## SUPPLIED MATERIAL
----
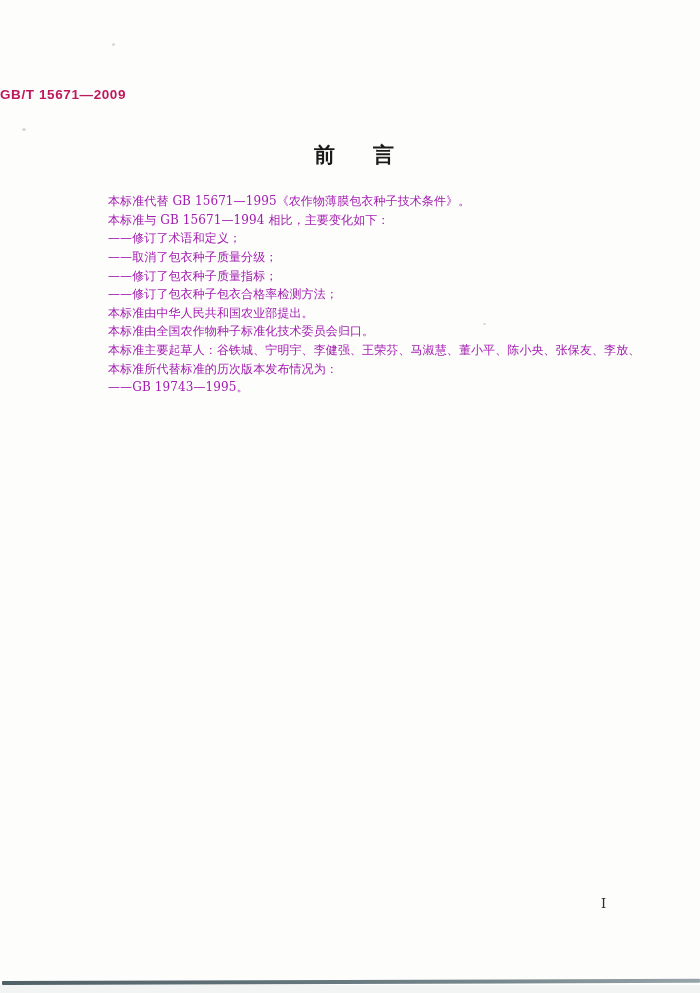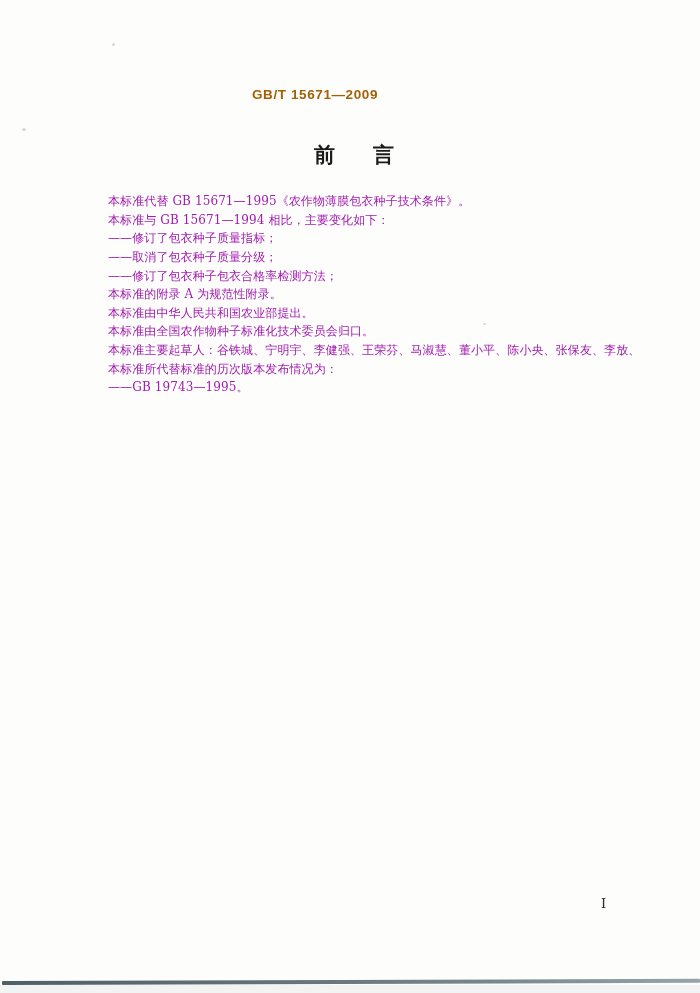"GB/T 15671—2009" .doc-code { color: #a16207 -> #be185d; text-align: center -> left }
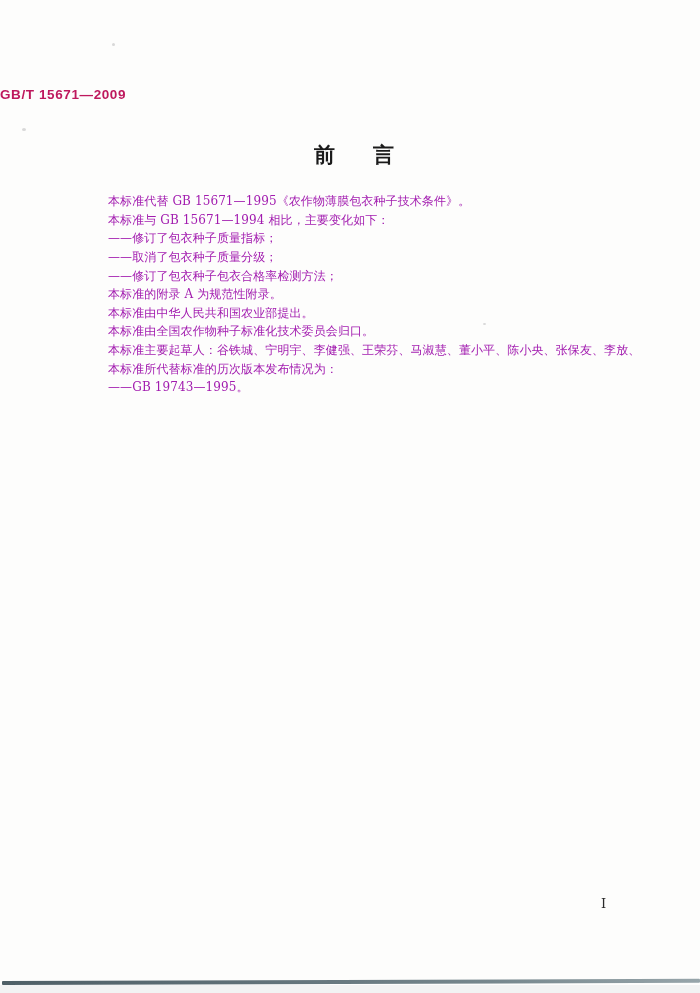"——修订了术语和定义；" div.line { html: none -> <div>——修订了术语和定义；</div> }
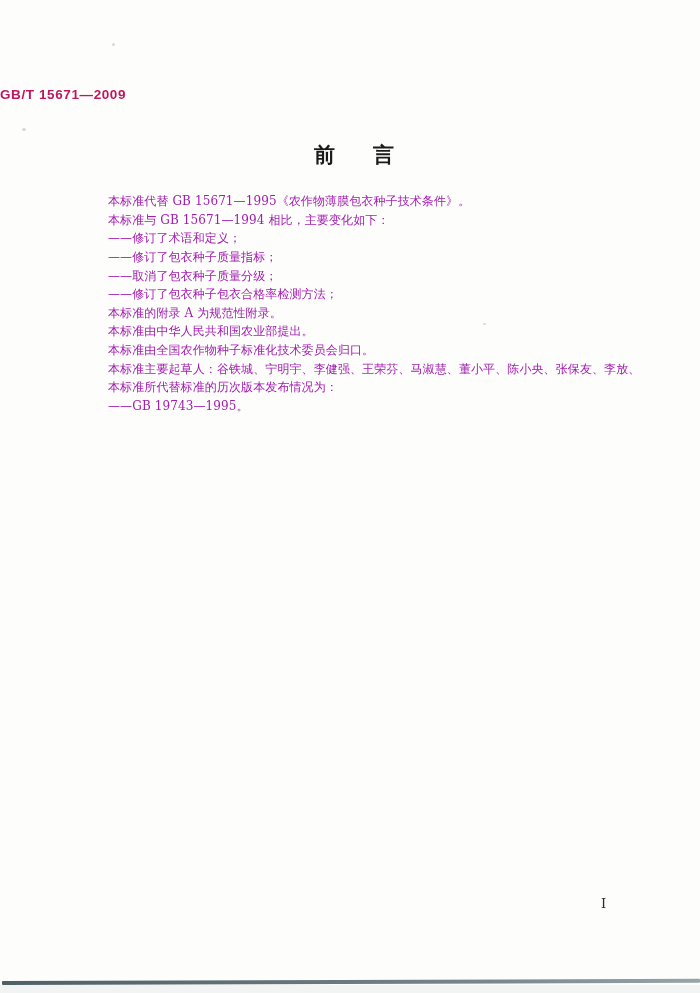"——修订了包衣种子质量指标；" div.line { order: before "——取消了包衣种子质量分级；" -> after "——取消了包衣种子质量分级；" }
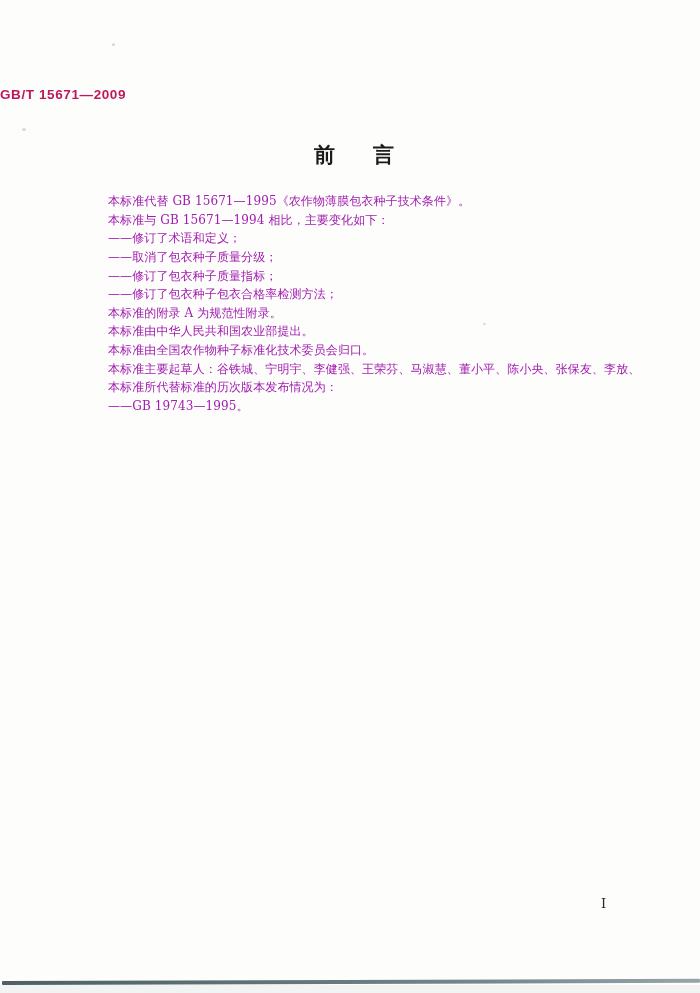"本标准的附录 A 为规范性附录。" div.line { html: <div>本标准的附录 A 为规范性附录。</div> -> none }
----
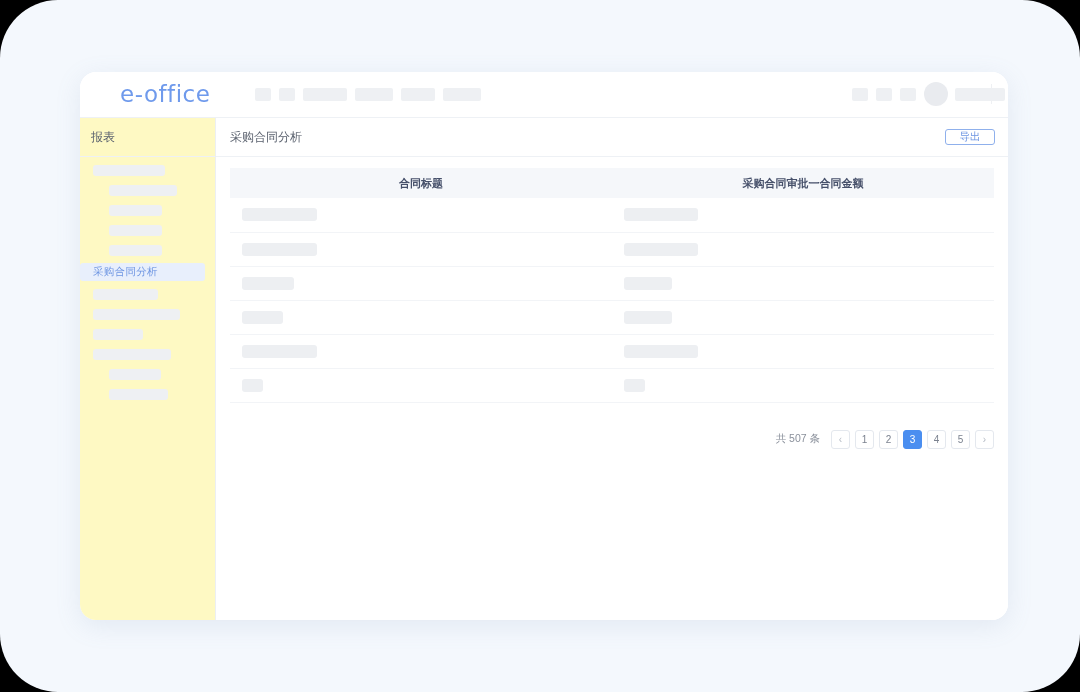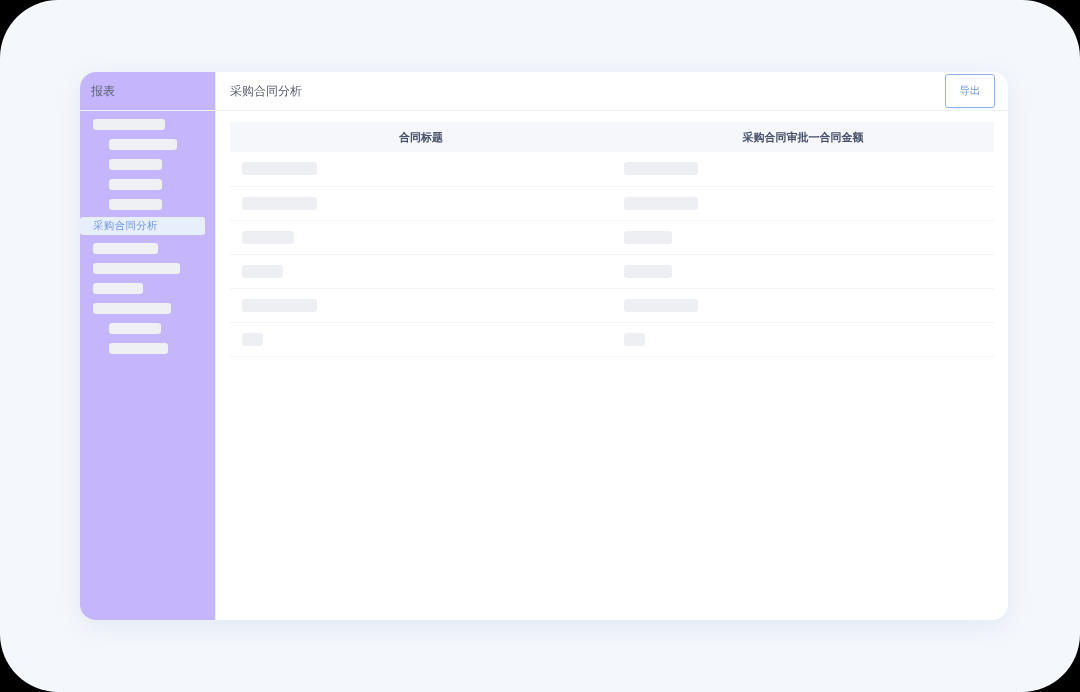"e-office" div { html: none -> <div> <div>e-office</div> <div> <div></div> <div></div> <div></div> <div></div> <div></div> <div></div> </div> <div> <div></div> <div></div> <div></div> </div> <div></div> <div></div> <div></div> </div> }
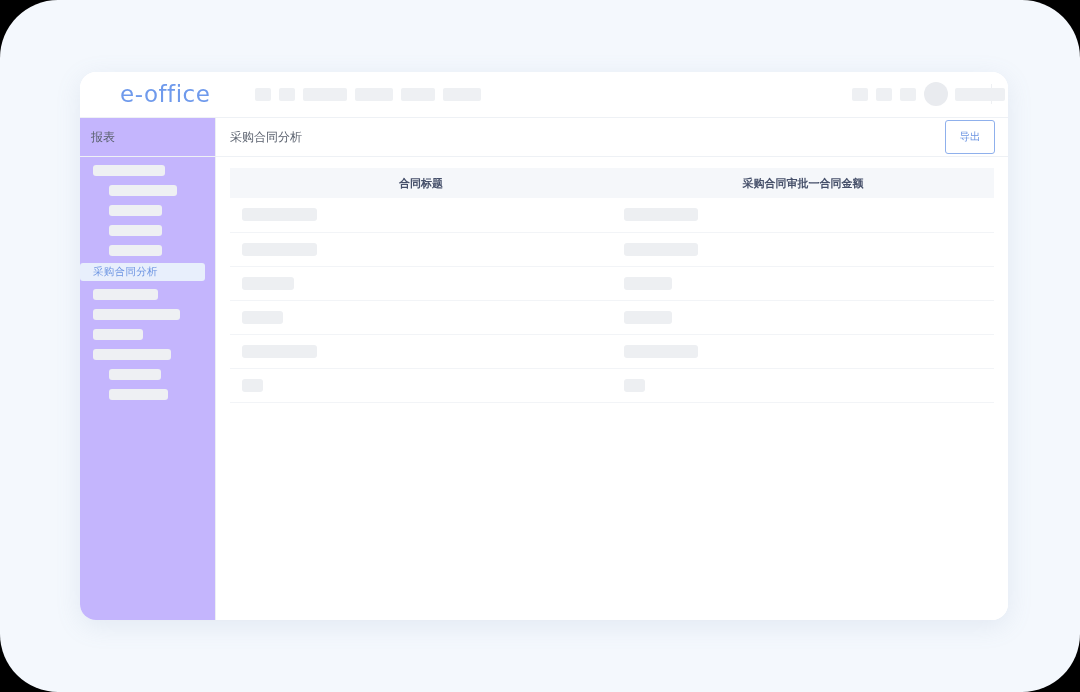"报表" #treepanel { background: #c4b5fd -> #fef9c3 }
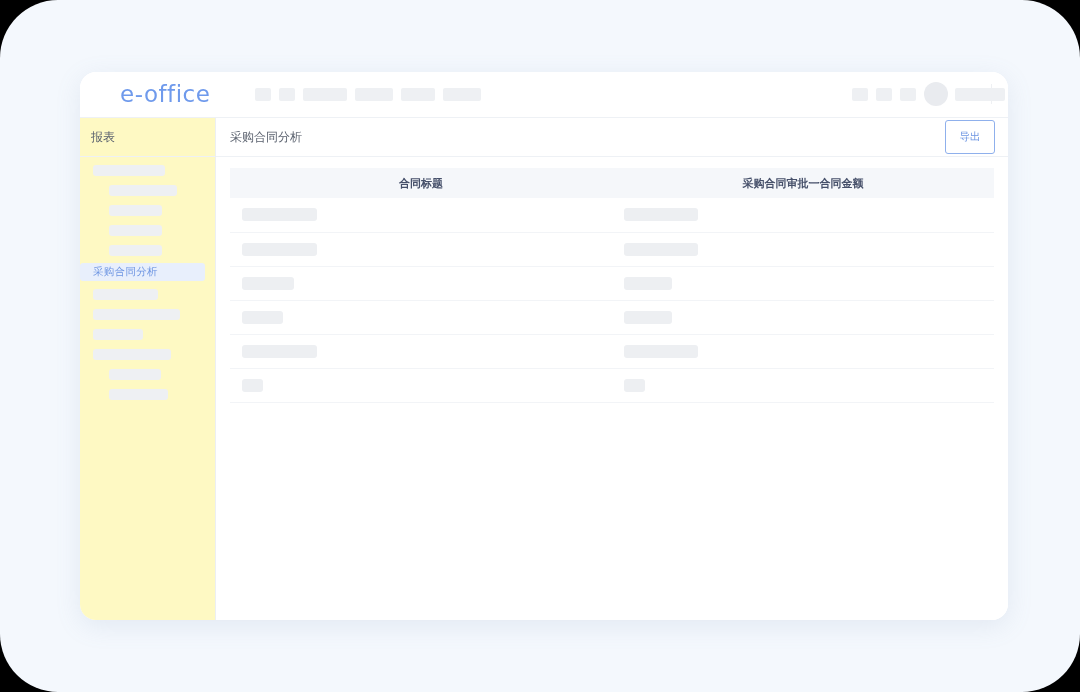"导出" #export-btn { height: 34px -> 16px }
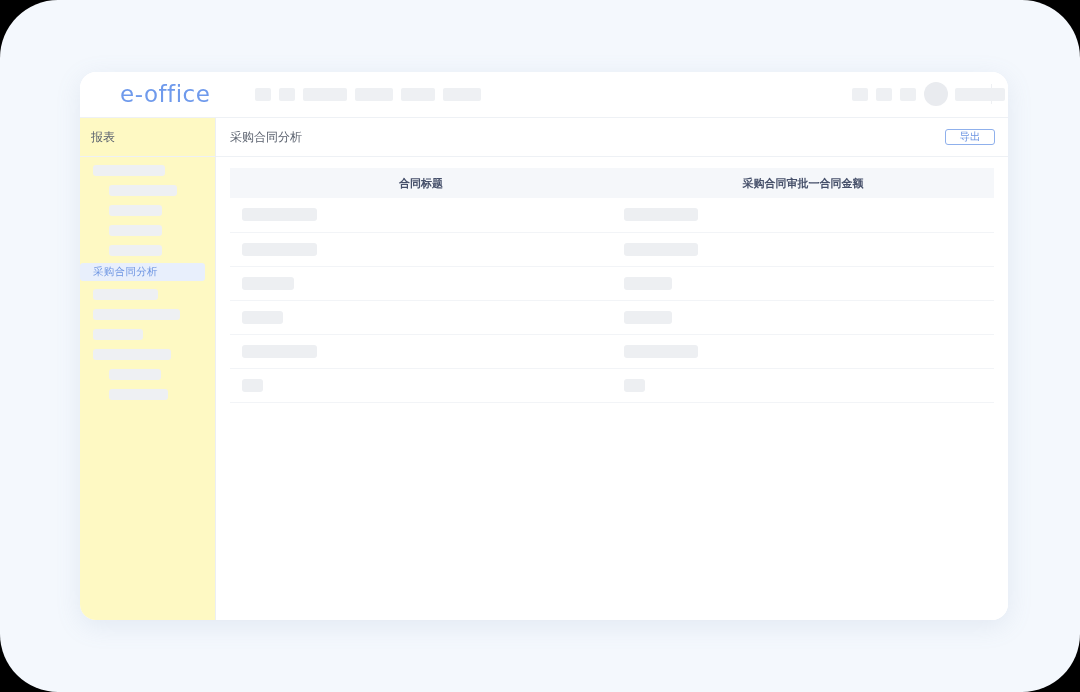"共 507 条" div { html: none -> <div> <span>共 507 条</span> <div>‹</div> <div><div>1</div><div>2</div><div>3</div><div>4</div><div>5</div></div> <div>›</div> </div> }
----
## ABOUT THIS EXERCISE
Both the line above containing "color: #a16207 ->" and the line containing "html: <div>本标准的附录 A" belong in the copy, along with every line between them; print these exactly and omit the pictures.

## REPLY TO THE TASK
"GB/T 15671—2009" .doc-code { color: #a16207 -> #be185d; text-align: center -> left }
"——修订了术语和定义；" div.line { html: none -> <div>——修订了术语和定义；</div> }
"——修订了包衣种子质量指标；" div.line { order: before "——取消了包衣种子质量分级；" -> after "——取消了包衣种子质量分级；" }
"本标准的附录 A 为规范性附录。" div.line { html: <div>本标准的附录 A 为规范性附录。</div> -> none }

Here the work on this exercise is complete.